За кустами на воде раздался грубый голос:
— Эй, кто там дерево рубит?
Костя оглянулся на Кондрата, Кондрат криво усмехнулся.
— Не ходи, Костя, искать змея в кусты: вот он сам плывет сюда.
— Вам говорю аль нет? Чего молчите? — опять закричал голос.
— Это ты, Влас? — откликнулся Кондрат. — Подъезжай с этой стороны — увидишь, кто рубит.
За кустами застучали весла, и на зеленой воде замаячила черная просмоленная лодка. Костя нырнул в кусты. Кондрат пошел навстречу лодке. В лодке сидел чернобородый мужик в картузе с бляхой. Он ловко повернул лодку, причалил к берегу, закричал:
— Ага, это ты, старый разбойник, приехал мой лес губить?
Кондрат засмеялся:
— Да уж придется тебе, Влас, проститься с твоим лесом.
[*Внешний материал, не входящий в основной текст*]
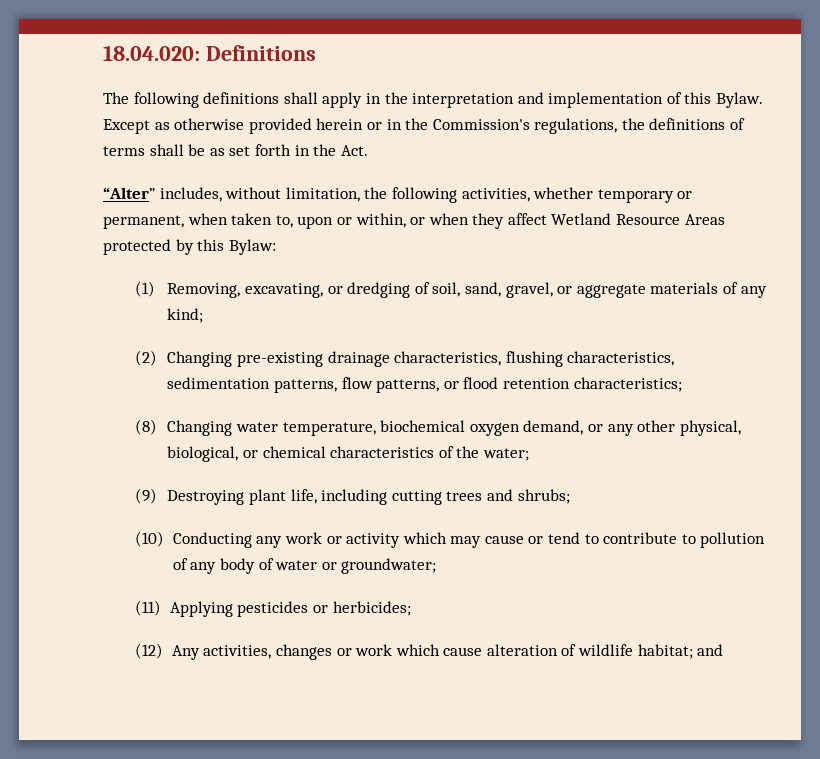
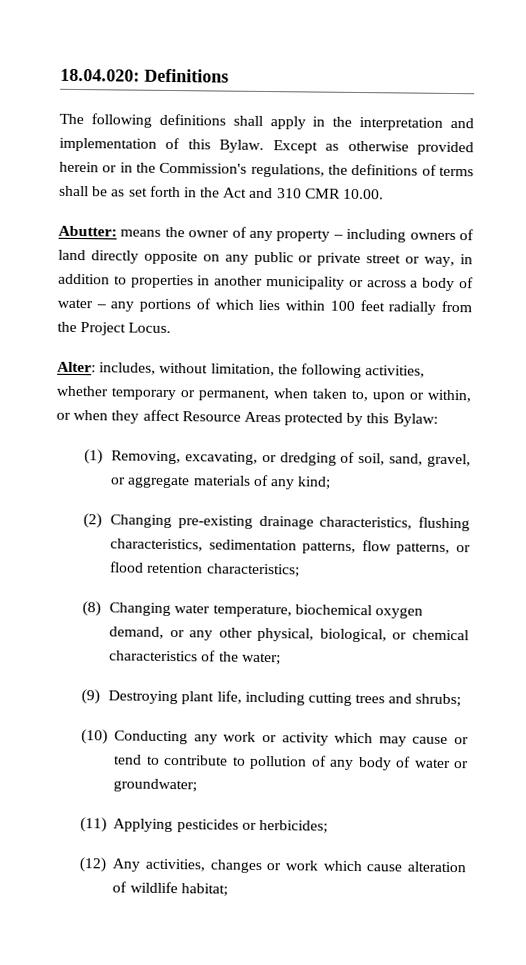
- Except as otherwise provided herein or in the Commission's regulations, the definitions of terms shall be as set forth in the Act.
- “Alter” includes, without limitation, the following activities, whether temporary or permanent, when taken to, upon or within, or when they affect Wetland Resource Areas protected by this Bylaw:
+ Except as otherwise provided herein or in the Commission's regulations, the definitions of terms shall be as set forth in the Act and 310 CMR 10.00.
+ Abutter: means the owner of any property – including owners of land directly opposite on any public or private street or way, in addition to properties in another municipality or across a body of water – any portions of which lies within 100 feet radially from the Project Locus.
+ Alter: includes, without limitation, the following activities, whether temporary or permanent, when taken to, upon or within, or when they affect Resource Areas protected by this Bylaw:
- (12) Any activities, changes or work which cause alteration of wildlife habitat; and
+ (12) Any activities, changes or work which cause alteration of wildlife habitat;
Влас выпрыгнул из лодки на траву. И, выпрыгивая, он попридержал ружье, висевшее у него за плечами. Кондрат засмеялся.
— Ты меня все разбойником величаешь. А сам, гляди, с ружьем не расстаешься. Еще неизвестно, кто из нас разбойник.
— Ну, что там. Известно, испокон веков мои луга и озера грабишь.
Шутливо перекоряясь, они поздоровались — пожали друг другу негнущиеся руки.
— Ты что же, со всеми молодцами здесь? — спросил Влас.
— Д-да… как сказать… Да, со всеми.
Кондрат искоса торопливо оглянулся: хотел узнать, кого видно на гриве. (Иван возился возле старого осокоря, оба работника в стороне рубили ракитник. Кости не было видно.)
Влас нахмурился.
— Что ж, и этот… как его… Костька-то… и он здесь?
Кондрат прищурил левый глаз, посмотрел на Власа.
— А тебе что? Аль хочется его повидать?
— Ну, ну, это я так спрашиваю. Больно мне он нужен. Ты куда его девал?
— Спровадил. Два только работника осталось да вот сын — и вся наша армия.
— Спровадил? Аль совсем дурной был?
— Не дурной, а не нужен. Без него обойдусь этот год.
— Та-ак. Ишь босява!
— Ты чего ругаешься? Аль он тебе чем причинен?
— Да как же он причинен? Присылал свах — девку мою брать. Аль он тебе не говорил про это?
— Ну так что ж? Парень неплохой.
— Может, и не плохой, да ведь голытьба! По миру ходить?
Кондрат погладил бороду, помолчал.
— Больно ты начетистый, Влас. Ныне, брат, такими женихами не кидаются. Слыхал, в городу как? Штукатур, двадцати годов ему нет, а он уже пять жен сменил. Ты гляди не на имущество, а гляди на человека. Хоть ты и живешь вроде помещика, да и наше дело не плохое.
— Не плохое? Это у тебя не плохое, ты хозяин. А этот — всегда в работниках. Э, что там зря калякать!
— Ты наше дело не хай. Наше дело — святое, апостолы были рыбаками.
— Ну, вот… твой апостол… все прошедшее лето и всю зиму к моей девке подсмаливался.
— Придет время — и он встанет на ноги. Кузьму-то Пузрова знаешь? Напал на косяк — вот тебе сразу и достаток.